Plot in a scatter plot
plot(Fundamental_frequency_Hz ~ Age_years, data=hyenaData, cex =2.5, cex.lab=1.5, xlab = "Age (years)", ylab = "Fundamental Frequency (Hz)", pch = 19, col = "forestgreen")
cor(hyenaData$Age_years,hyenaData$Fundamental_frequency_Hz)
[1] -0.601798
hyenaCorr <- cor.test(hyenaData$Age_years, hyenaData$Fundamental_frequency_Hz)
(r <- hyenaCorr$estimate)
cor
-0.601798
How do we quantify the uncertainty of this estimate?
We need the standard error and confidence intervals.

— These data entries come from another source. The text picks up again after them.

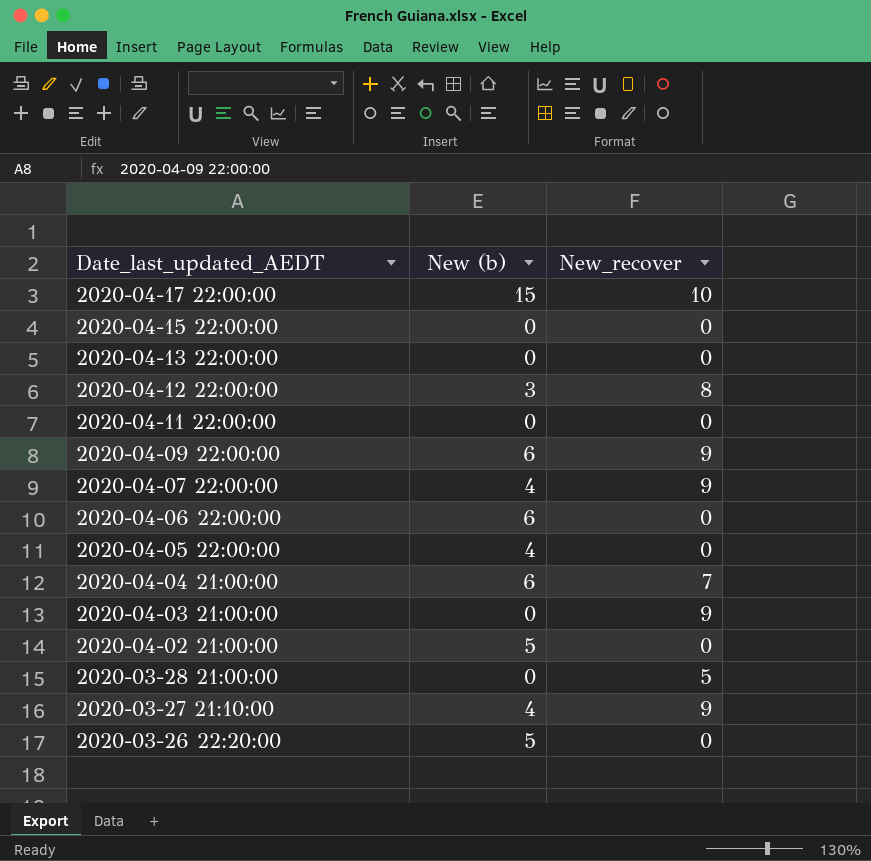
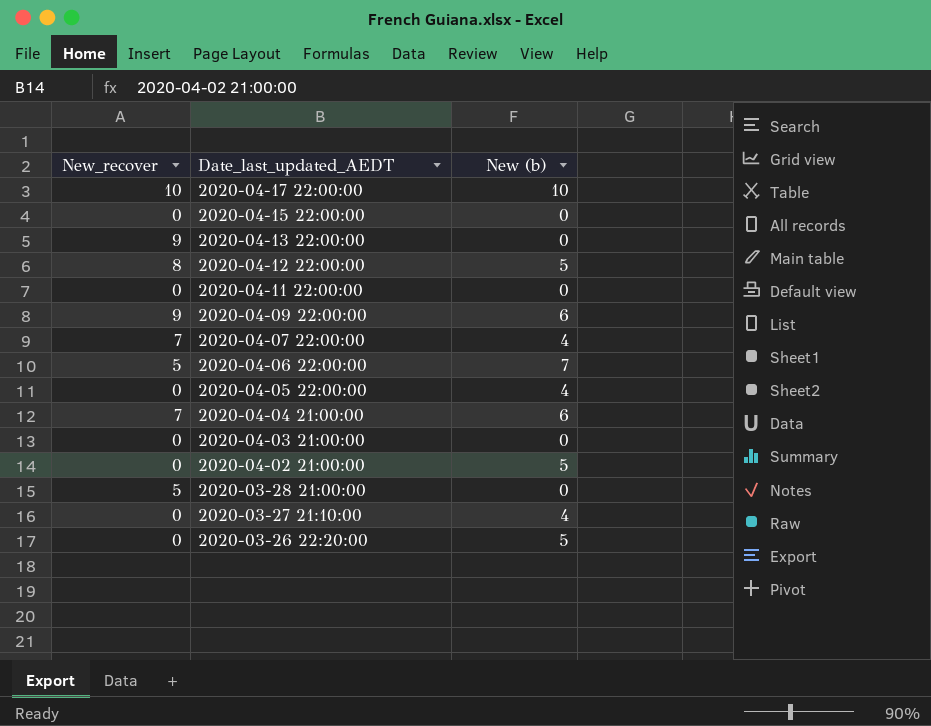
column New_recover | position: 3 -> 1
2020-04-17 22:00:00 | New (b): 15 -> 10
2020-04-13 22:00:00 | New_recover: 0 -> 9
2020-04-12 22:00:00 | New (b): 3 -> 5
2020-04-07 22:00:00 | New_recover: 9 -> 7
2020-04-06 22:00:00 | New_recover: 0 -> 5
2020-04-06 22:00:00 | New (b): 6 -> 7
2020-04-03 21:00:00 | New_recover: 9 -> 0
2020-03-27 21:10:00 | New_recover: 9 -> 0

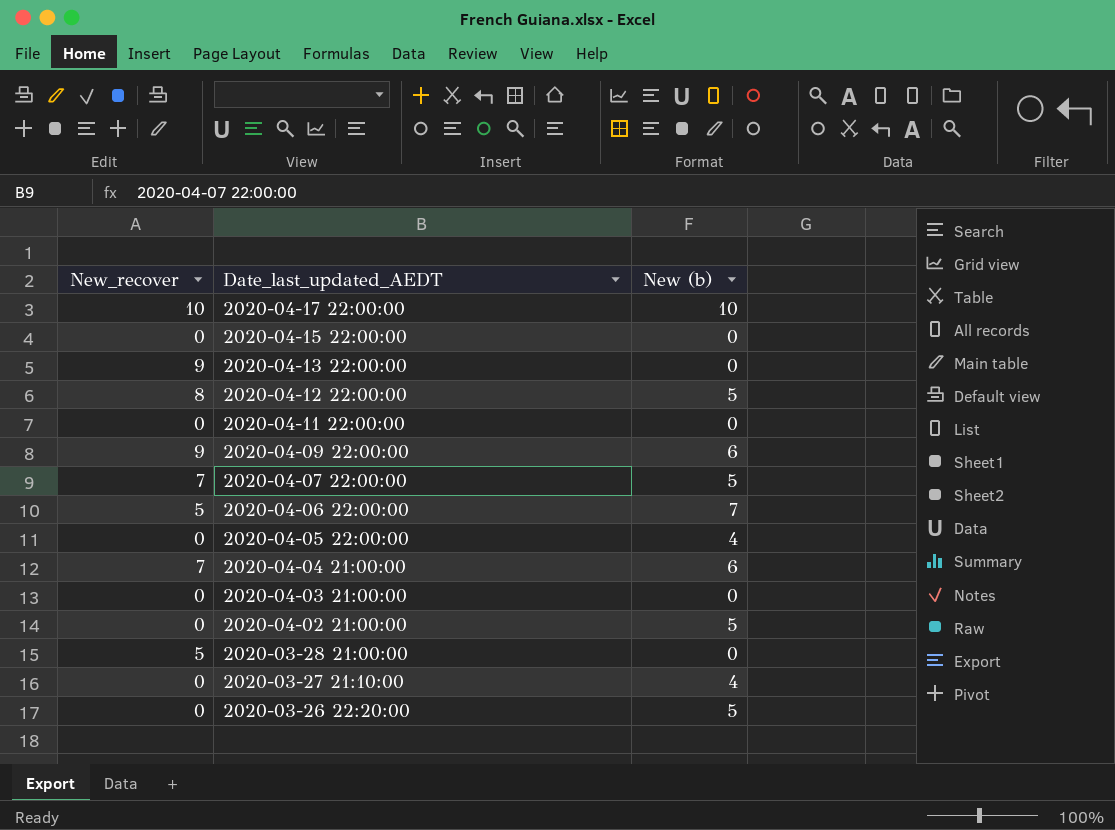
2020-04-07 22:00:00 | New (b): 4 -> 5

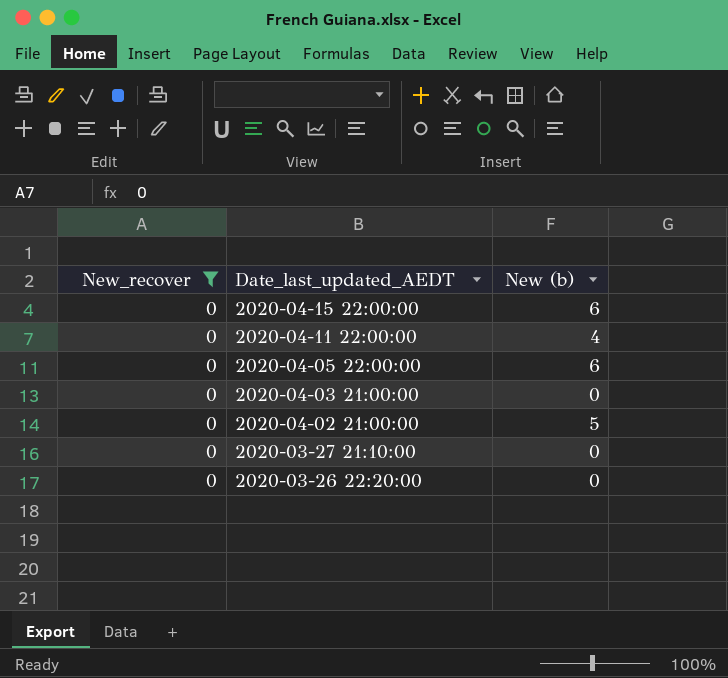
filter: none -> New_recover = 0
2020-04-15 22:00:00 | New (b): 0 -> 6
2020-04-11 22:00:00 | New (b): 0 -> 4
2020-04-05 22:00:00 | New (b): 4 -> 6
2020-03-27 21:10:00 | New (b): 4 -> 0
2020-03-26 22:20:00 | New (b): 5 -> 0

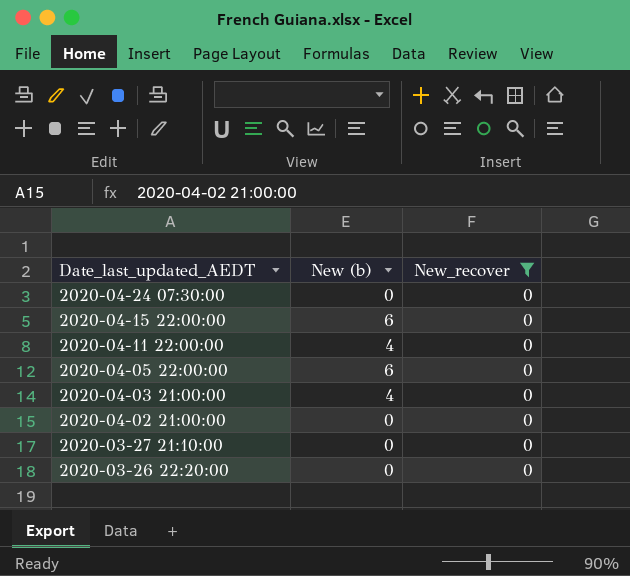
column New_recover | position: 1 -> 3
row 2020-04-24 07:30:00: none -> 0 | 0
2020-04-03 21:00:00 | New (b): 0 -> 4
2020-04-02 21:00:00 | New (b): 5 -> 0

\[ \mathrm{SE}_{r} = \sqrt{\frac{1-r^2}{n-2}} \]
n <- nrow(hyenaData)
sderr <- sqrt((1-r^2)/(n-2))
unname(sderr)
[1] 0.2134478
Long way: Don't need to learn it!
z <- 0.5*log((1+r)/(1-r)) # Compute z
zsderr <- sqrt(1/(n-3)) # Std err of z
zlb <- z - 1.96*zsderr # Lower bound for z
zub <- z + 1.96*zsderr # Upper bound for z
rlb <- (exp(2*zlb) - 1)/(exp(2*zlb) + 1)
rub <- (exp(2*zub) - 1)/(exp(2*zub) + 1)
CI <- c(rlb, rub)
names(CI) <- c("lower", "upper")
CI
lower upper
-0.8453322 -0.1511871
Short way
hyenaCorr$conf.int
[1] -0.8453293 -0.1511968
attr(,"conf.level")
[1] 0.95
Testing for zero correlation
\[ H_{0}: \rho = 0\\ H_{A}: \rho \neq 0 \]
Test statistic \[ t = \frac{r}{\mathrm{SE}_{r}} \]
\( t \)-distributed with \( df = n-2 \) (two parameters, \( \bar{X} \) and \( \bar{Y} \), were estimated from the data)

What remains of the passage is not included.